Upon opening the transmission window, TCP will start transmitting as many deferred
messages as possible as soon as possible—that is, just after finishing message reception.
Observe that in this case the message transmission is done in the execution context of
the protocols layer reception software interrupt. Also observe that when transmitting deferred messages at the protocols layer, the system may defer again at the networkinterfaces layer as explained above.
Communications protocols generally defined timed operations that require the interchange of messages with peers, and thus require transmitting messages. For instance,
TCP’s delayed acknowledge mechanism [Stevens 1994]. In this cases, protocols may
relay on the BSD callout mechanism [McKusick et al, 1996] and request for the system
to execute some task at predefined times. The BSD callout mechanism uses the system‘s real-time clock for scheduling the execution of any enlisted task. It arranges itself
to issue software interrupts every time an enlisted task is required to execute. If the
called out task initiates the transmission of a networking message, this message transmission is done in the execution context of the callout mechanism software interrupt.

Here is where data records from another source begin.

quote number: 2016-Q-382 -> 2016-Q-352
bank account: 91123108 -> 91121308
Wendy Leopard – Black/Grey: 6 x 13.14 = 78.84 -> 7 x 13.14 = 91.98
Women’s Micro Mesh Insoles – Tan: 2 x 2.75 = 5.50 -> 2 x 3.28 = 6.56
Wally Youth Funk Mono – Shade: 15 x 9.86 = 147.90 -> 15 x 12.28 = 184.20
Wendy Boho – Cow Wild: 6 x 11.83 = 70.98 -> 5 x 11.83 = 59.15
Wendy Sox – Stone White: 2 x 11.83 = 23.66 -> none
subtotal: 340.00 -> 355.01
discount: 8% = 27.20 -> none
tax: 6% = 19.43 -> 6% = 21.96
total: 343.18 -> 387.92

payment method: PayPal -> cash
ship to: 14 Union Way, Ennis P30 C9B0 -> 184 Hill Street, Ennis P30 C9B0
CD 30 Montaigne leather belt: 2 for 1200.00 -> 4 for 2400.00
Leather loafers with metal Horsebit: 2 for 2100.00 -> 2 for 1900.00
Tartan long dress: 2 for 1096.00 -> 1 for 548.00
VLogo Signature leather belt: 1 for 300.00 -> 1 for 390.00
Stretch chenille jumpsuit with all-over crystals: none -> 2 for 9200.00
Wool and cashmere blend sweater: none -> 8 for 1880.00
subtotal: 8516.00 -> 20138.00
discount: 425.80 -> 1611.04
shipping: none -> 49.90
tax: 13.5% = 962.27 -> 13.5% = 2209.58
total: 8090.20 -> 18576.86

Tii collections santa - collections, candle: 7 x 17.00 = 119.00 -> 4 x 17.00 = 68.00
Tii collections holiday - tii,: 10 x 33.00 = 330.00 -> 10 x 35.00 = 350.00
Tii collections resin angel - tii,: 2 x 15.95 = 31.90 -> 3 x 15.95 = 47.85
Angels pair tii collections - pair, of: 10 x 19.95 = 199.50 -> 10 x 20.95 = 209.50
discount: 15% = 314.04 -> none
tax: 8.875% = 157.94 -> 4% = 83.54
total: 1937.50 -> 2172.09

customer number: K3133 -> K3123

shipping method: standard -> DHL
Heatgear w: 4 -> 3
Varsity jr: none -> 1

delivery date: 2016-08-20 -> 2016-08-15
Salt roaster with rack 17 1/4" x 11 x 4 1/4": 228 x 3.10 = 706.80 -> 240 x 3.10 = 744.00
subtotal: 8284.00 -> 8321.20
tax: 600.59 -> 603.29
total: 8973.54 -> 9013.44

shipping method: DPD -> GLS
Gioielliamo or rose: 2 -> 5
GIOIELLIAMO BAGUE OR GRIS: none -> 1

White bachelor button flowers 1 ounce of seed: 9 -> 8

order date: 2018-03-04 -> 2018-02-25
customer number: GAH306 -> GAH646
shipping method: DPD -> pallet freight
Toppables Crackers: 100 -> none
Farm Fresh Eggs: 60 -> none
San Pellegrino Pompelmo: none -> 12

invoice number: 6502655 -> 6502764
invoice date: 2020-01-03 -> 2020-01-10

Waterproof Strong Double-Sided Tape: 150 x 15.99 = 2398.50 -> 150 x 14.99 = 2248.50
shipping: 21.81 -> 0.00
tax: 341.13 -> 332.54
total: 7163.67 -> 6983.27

Once again, as explained above, transmission hold off may happen at the networkinterfaces layer as explained above.
Finally, let us consider the message-forwarding scenario. In this scenario some
communications protocol—implemented at the protocols layer—is capable of forwarding messages; for instance, the Internet Protocol (IP) [Stevens 1994]. During message
reception, a protocol like IP may find out that the received message is not addressed to
the local system but to another system to which it knows how to get to by means of a
routing table. In this case, the protocol will launch a message transmission task upon the
message being forwarded. Observe that this message transmission processing is done in
the execution context of the protocols layer reception software-interrupt.
2.4.3
Interrupt priority levels
The BSD operating system assigns a priority level to each hardware and software
interrupt handler. The ordering of the different priority levels means that some interrupt
handler preempts the execution of any lower-priority one. One concern with these different priority levels is how to handle data structures shared between interrupt handlers
executed at different priority levels. The BSD interprocess communication facility code
is sprinkled with calls to the functions splimp and splnet. These two calls are always
paired with a call to splx to return the processor to the previous level. The result of this
synchronization mechanism is a sequence of events like the one depicted in Figure 2.4.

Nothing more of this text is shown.